What EIOPA's August 2025 opinion actually says
EIOPA published its "Opinion on artificial intelligence governance and risk management" in August 2025 under Article 29(1)(a) of Regulation (EU) No 1094/2010, which empowers it to issue opinions to national competent authorities on the application of Union law. The opinion is addressed to national supervisors, not directly to insurers, but its practical effect is to signal how national authorities across the EEA are expected to supervise their markets. Insurers that ignore it take a supervisory relations risk alongside the regulatory one.
The core argument of the opinion is straightforward. European insurers already maintain, under Solvency II, governance and risk management systems of considerable sophistication. Article 41 of Directive 2009/138/EC requires an effective system of governance providing for sound and prudent management of business. Article 44 requires a risk management system covering all risks the firm is exposed to, including emerging risks. EIOPA's position is that AI is an emerging technology risk and that the existing governance obligations already apply to it. Firms that have been waiting for a separate AI governance framework have, in EIOPA's view, been waiting for something that was never coming. The framework already existed.
The opinion sets out five specific expectations. First, that AI risk is integrated into the ORSA (Own Risk and Solvency Assessment) process, not appended to it. Second, that the management body takes direct responsibility for AI governance rather than delegating it entirely to technology functions. Third, that AI model validation follows the same rigour applied to internal actuarial models, with independent review, documentation of assumptions, and regular back-testing. Fourth, that data quality governance specific to AI inputs is maintained alongside general data quality controls. Fifth, that third-party AI vendors are subject to oversight equivalent to that applied to other critical outsourcing arrangements under Solvency II Article 49.
How Solvency II governance maps to AI Act obligations
The structural overlap between Solvency II and the EU AI Act is not coincidental.

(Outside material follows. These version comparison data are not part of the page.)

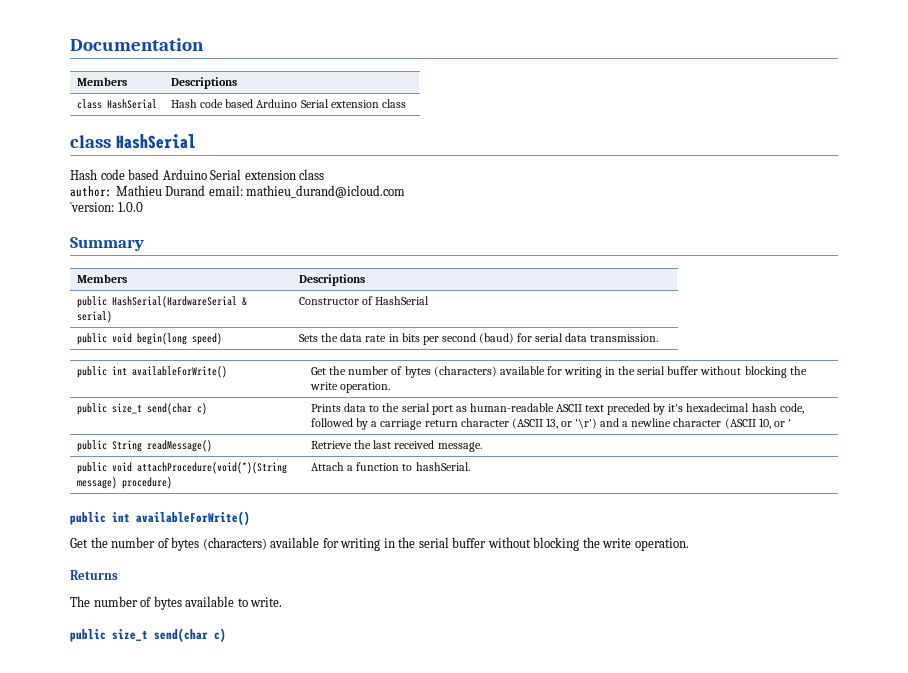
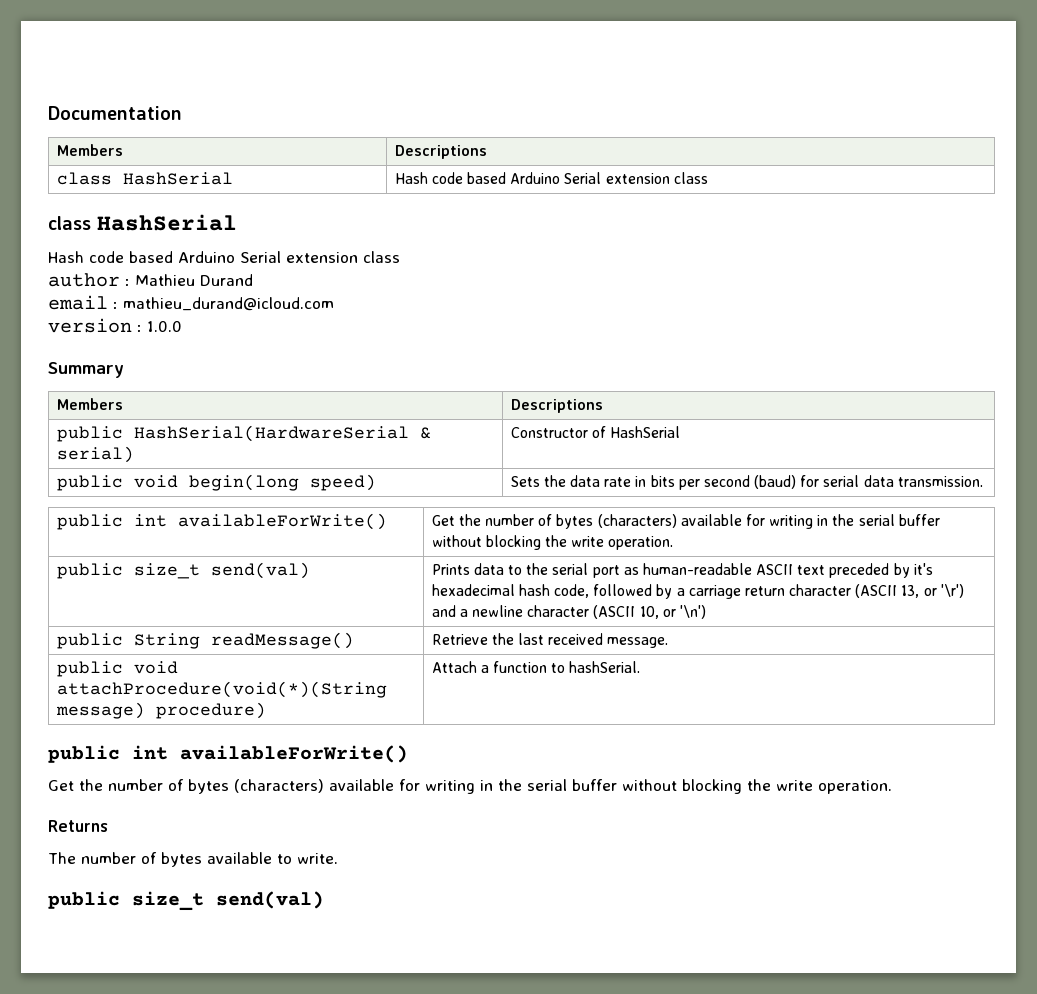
[70,186,112,197] author: -> [48,273,130,287] author :
[208,185,243,196] email: -> [48,295,118,310] // email :
[70,202,114,212] `version: -> [48,318,142,333] version :
[147,403,208,415] send(char c) -> [210,562,310,579] send(val)
[787,419,791,427] ' -> [679,605,706,619] '\n')
[154,628,226,642] send(char c) -> [216,891,324,909] send(val)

The drafters of the AI Act drew on existing sectoral governance models when designing the requirements for high-risk AI deployers, and the result is a set of obligations that shares architecture with the Solvency II governance system even where the terminology differs.
Article 9 of Regulation (EU) 2024/1689 requires deployers of high-risk AI systems to maintain a risk management system that identifies and analyses risks, evaluates them against defined criteria, and implements appropriate risk management measures. Article 44 of Directive 2009/138/EC requires a risk management system covering underwriting and reserving, asset-liability management, investment, liquidity and concentration risk management, operational risk, and reinsurance and other risk-mitigation techniques. AI operational risk sits within the operational risk category. A firm that has a functioning Solvency II risk management system has the structural foundation for Article 9 compliance; it must extend that structure to AI-specific risks rather than build a parallel architecture.
Article 14 of the AI Act requires that high-risk AI systems be designed and developed in a way that allows for effective human oversight by natural persons. As a deployer, an insurer inherits whatever oversight infrastructure the provider has built into the system and must staff it with persons who have the competence, training, authority, and support to exercise oversight in practice. Under Solvency II, the management body already holds formal responsibility for approving and overseeing the risk management system. The governance line from AI oversight to senior management, which Article 14 implies but does not fully specify, is already present in the Solvency II structure.
Article 17 of the AI Act requires deployers who are also providers, or who modify a high-risk system, to implement a quality management system covering design, development, validation, and post-market monitoring. Insurers who build proprietary AI models for underwriting or claims assessment are in scope. For insurers using commercially procured systems without modification, Article 17 does not apply directly, but the expectation that providers maintain a quality management system becomes relevant in vendor selection and in the due diligence record the insurer must keep under DORA Article 28.
The three specific requirements EIOPA places on AI-using insurers
Beyond the mapping exercise, EIOPA's opinion identifies three areas where it expects national supervisors to pay specific attention in their ongoing oversight of AI-using firms.
Model explainability and policyholder protection
EIOPA emphasises that AI systems used in underwriting, pricing, or claims decisions must produce outputs that can be explained to policyholders in terms they can understand and, where those decisions are adverse, that can be reviewed by a person with authority to override them. This expectation sits alongside the GDPR right not to be subject to solely automated decisions under Article 22 of Regulation (EU) 2016/679, which already applies to decisions producing legal or similarly significant effects. The EIOPA opinion adds a supervisory dimension: national authorities are expected to verify that firms have a documented explainability approach, not merely an assertion that the AI system is interpretable.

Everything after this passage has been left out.